Sandra zuckte zurück. «Das kann ich nicht.»
«Aberglaube», sagte Cullen verächtlich. «Das ist unprofessionell. Tja, irgendwo werden wir ja noch eine qualifizierte Krankenschwester auftreiben. Wir sind hier in einem Krankenhaus, falls das jemand vergessen haben sollte.»

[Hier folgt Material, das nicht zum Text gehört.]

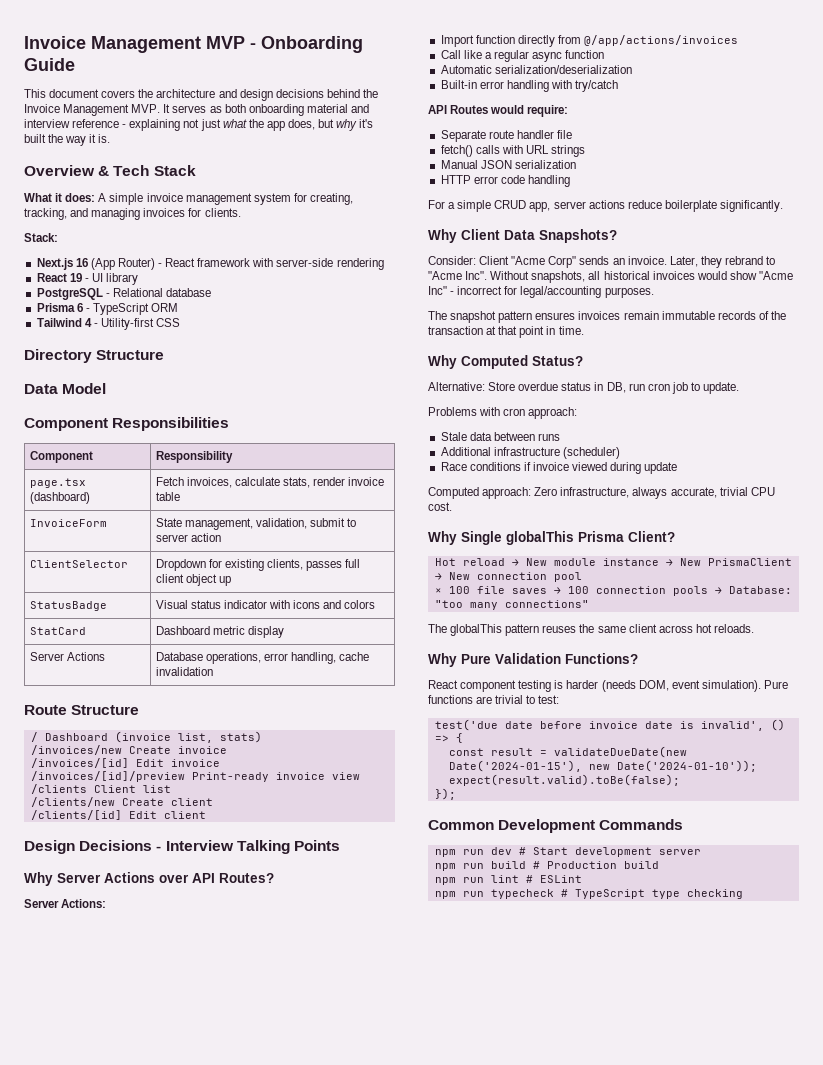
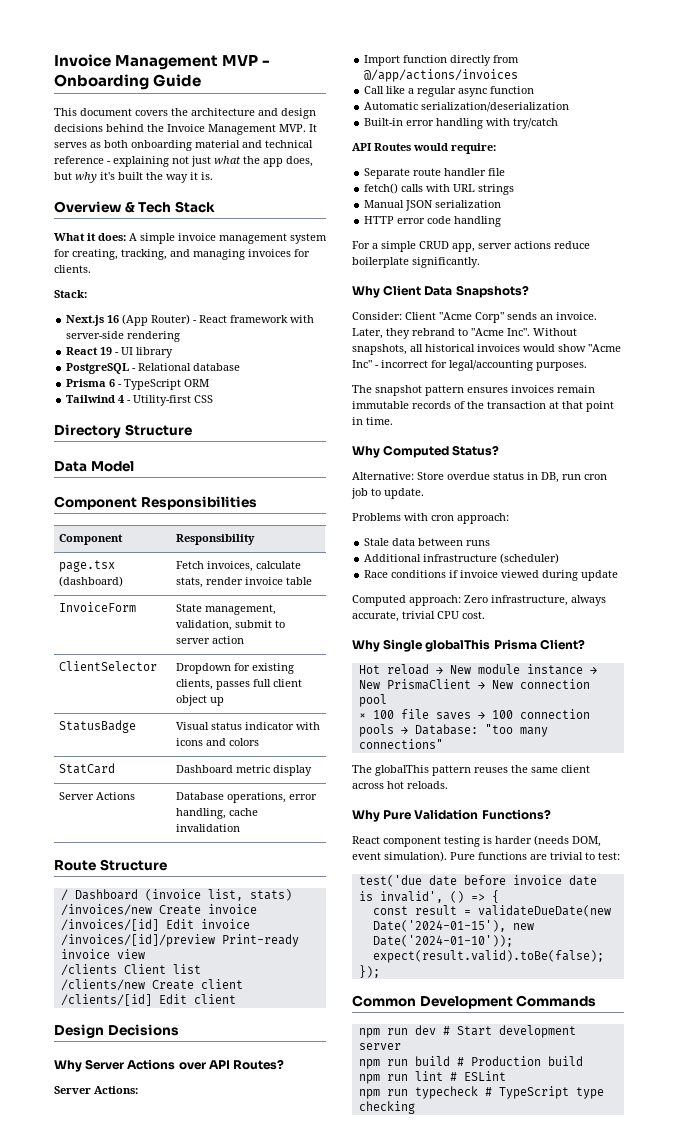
- This document covers the architecture and design decisions behind the Invoice Management MVP. It serves as both onboarding material and interview reference - explaining not just what the app does, but why it's built the way it is.
+ This document covers the architecture and design decisions behind the Invoice Management MVP. It serves as both onboarding material and technical reference - explaining not just what the app does, but why it's built the way it is.
- Design Decisions - Interview Talking Points
+ Design Decisions

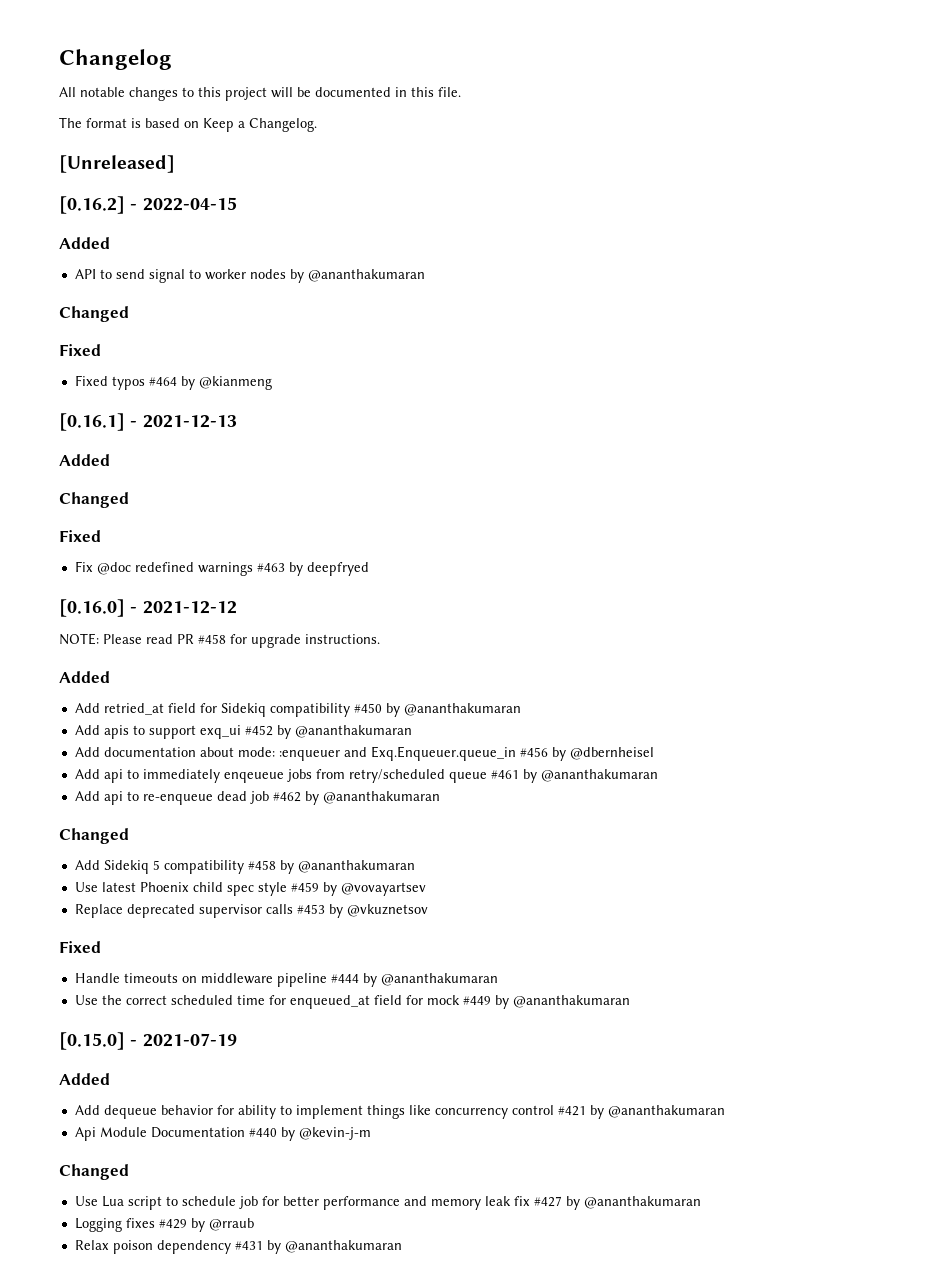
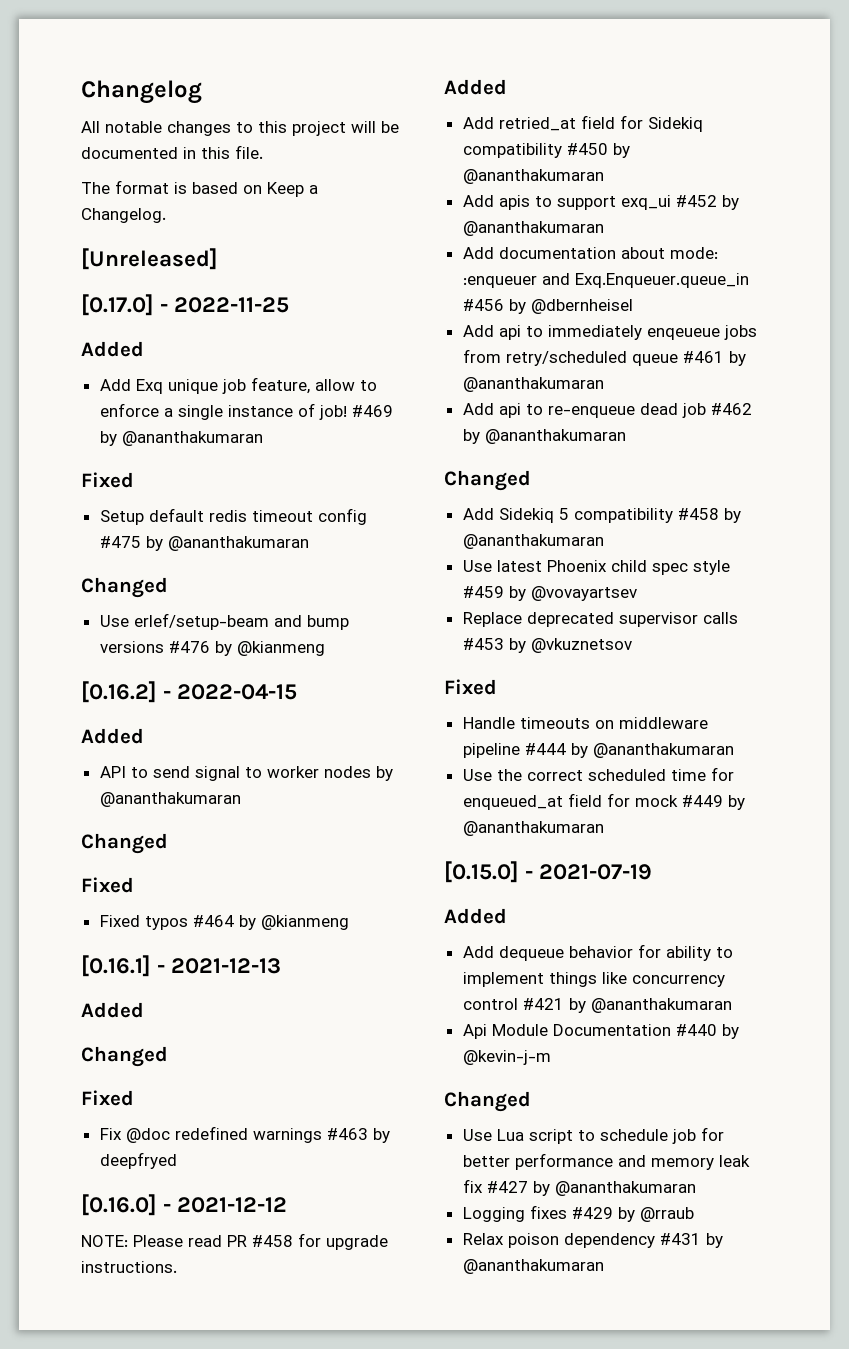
+ [0.17.0] - 2022-11-25
+ Added
+ Add Exq unique job feature, allow to enforce a single instance of job! #469 by @ananthakumaran
+ Fixed
+ Setup default redis timeout config #475 by @ananthakumaran
+ Changed
+ Use erlef/setup-beam and bump versions #476 by @kianmeng

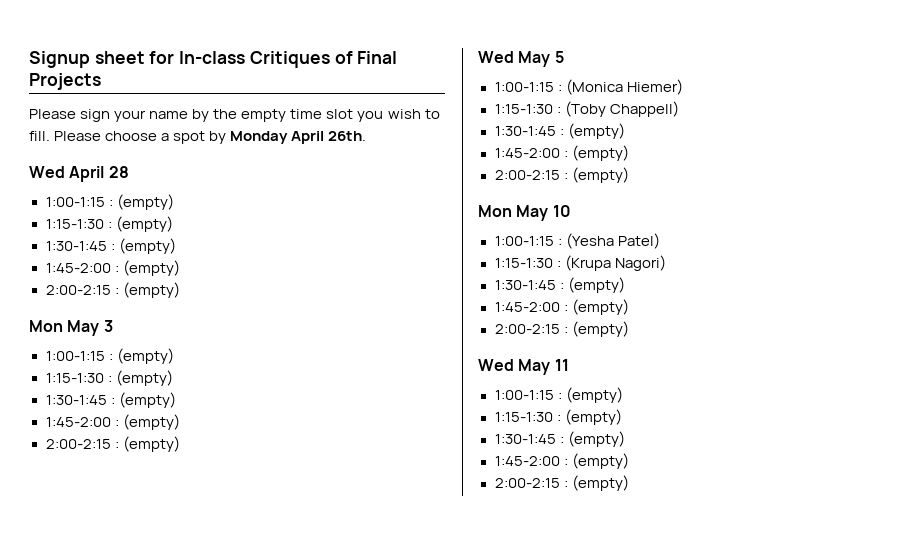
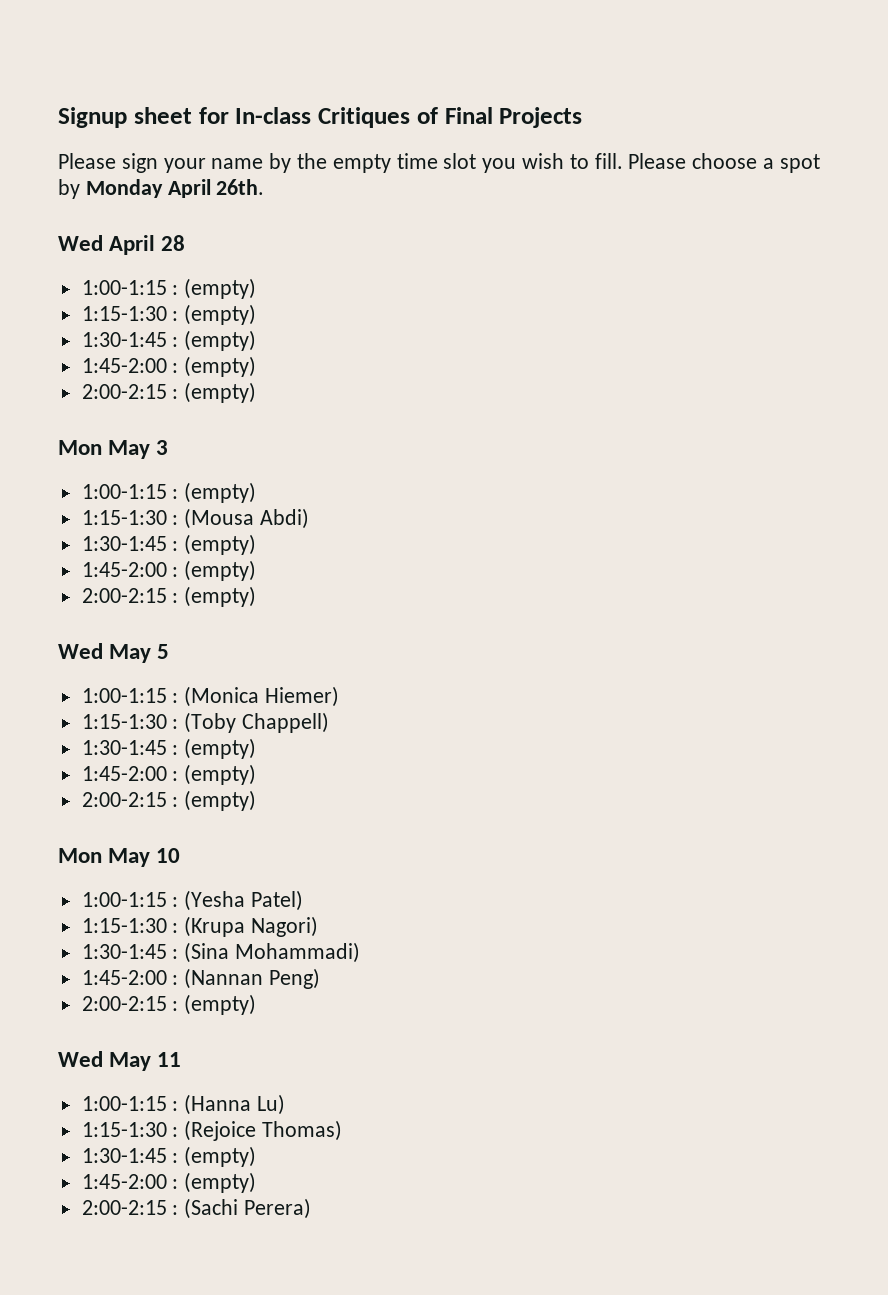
  Mon May 3
  1:00-1:15 : (empty)
- 1:15-1:30 : (empty)
+ 1:15-1:30 : (Mousa Abdi)
  1:15-1:30 : (Krupa Nagori)
- 1:30-1:45 : (empty)
- 1:45-2:00 : (empty)
+ 1:30-1:45 : (Sina Mohammadi)
+ 1:45-2:00 : (Nannan Peng)
  Wed May 11
- 1:00-1:15 : (empty)
- 1:15-1:30 : (empty)
+ 1:00-1:15 : (Hanna Lu)
+ 1:15-1:30 : (Rejoice Thomas)
  1:30-1:45 : (empty)
  1:45-2:00 : (empty)
- 2:00-2:15 : (empty)
+ 2:00-2:15 : (Sachi Perera)

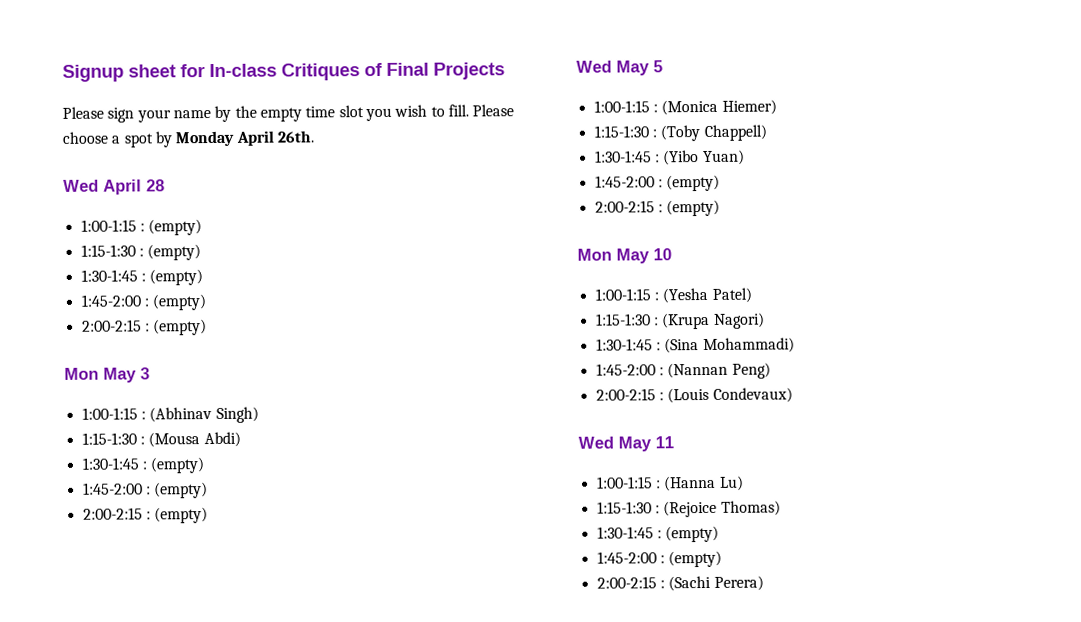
  Mon May 3
- 1:00-1:15 : (empty)
+ 1:00-1:15 : (Abhinav Singh)
  1:15-1:30 : (Toby Chappell)
- 1:30-1:45 : (empty)
+ 1:30-1:45 : (Yibo Yuan)
  1:45-2:00 : (Nannan Peng)
- 2:00-2:15 : (empty)
+ 2:00-2:15 : (Louis Condevaux)

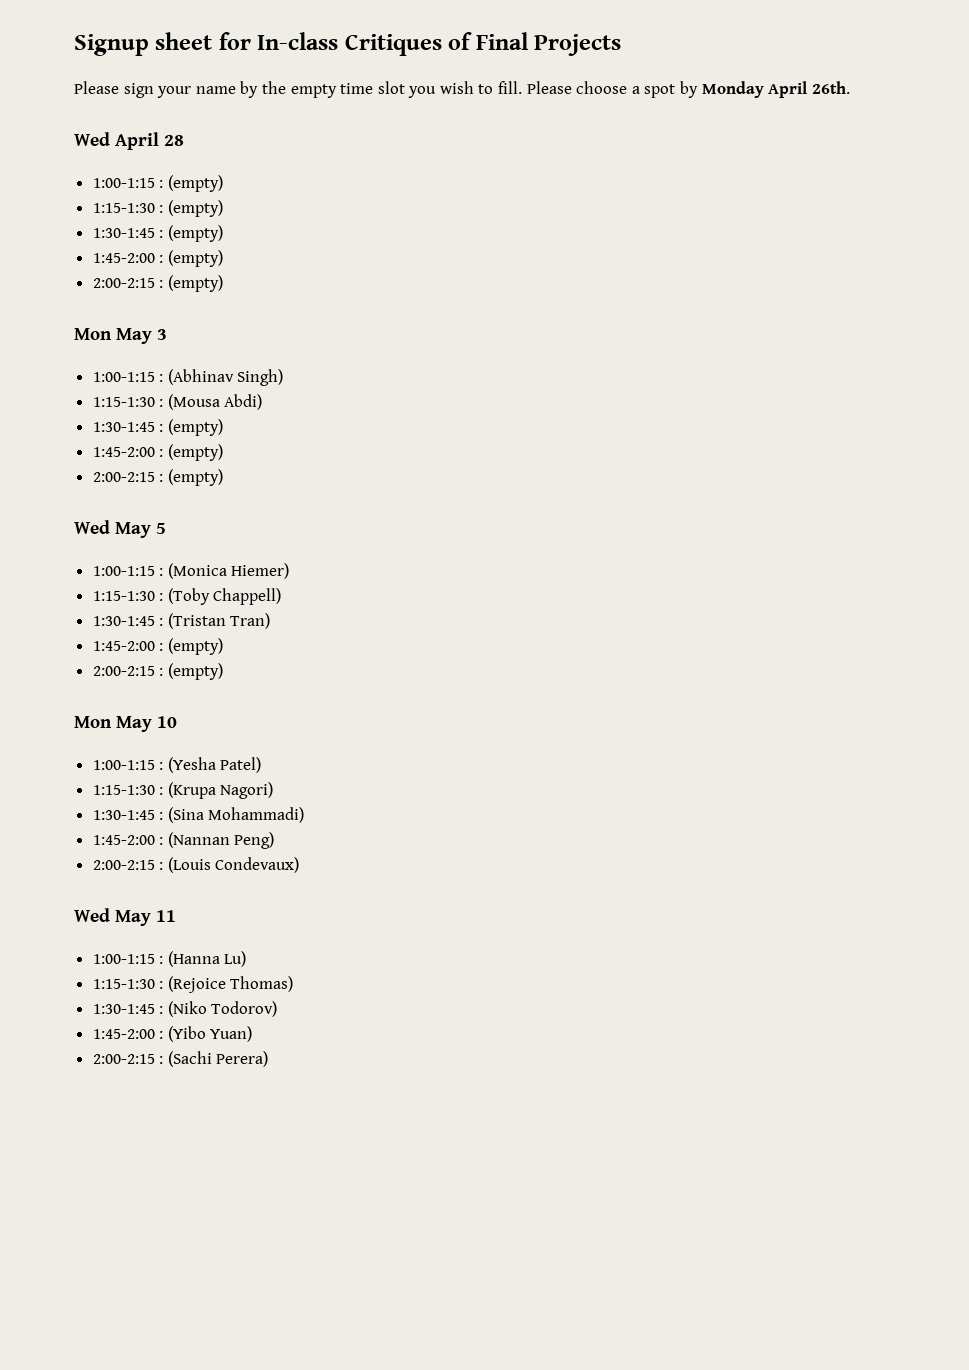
- 1:30-1:45 : (Yibo Yuan)
+ 1:30-1:45 : (Tristan Tran)
  1:15-1:30 : (Rejoice Thomas)
- 1:30-1:45 : (empty)
- 1:45-2:00 : (empty)
+ 1:30-1:45 : (Niko Todorov)
+ 1:45-2:00 : (Yibo Yuan)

«Ich mache es», sagte Tessa.
«Sei nicht dumm», zischte Sandra.
Merrily dachte an Jane. Sie würde ihre Tochter auf keinen Fall in der Nähe haben wollen.
Mein Gott, das ist wirklich die reinste Feuertaufe hier. Vier Frauen stecken die Köpfe zusammen wie beim Hexenkongress, um etwas gegen einen Sterbenden auszuhecken. Wenn davon irgendetwas bekannt wird, lacht man uns aus, falls man uns nicht gleich für paranoid erklärt. Oder für eiskalte, rachsüchtige Verschwörerinnen hält. Sind wir das vielleicht auch?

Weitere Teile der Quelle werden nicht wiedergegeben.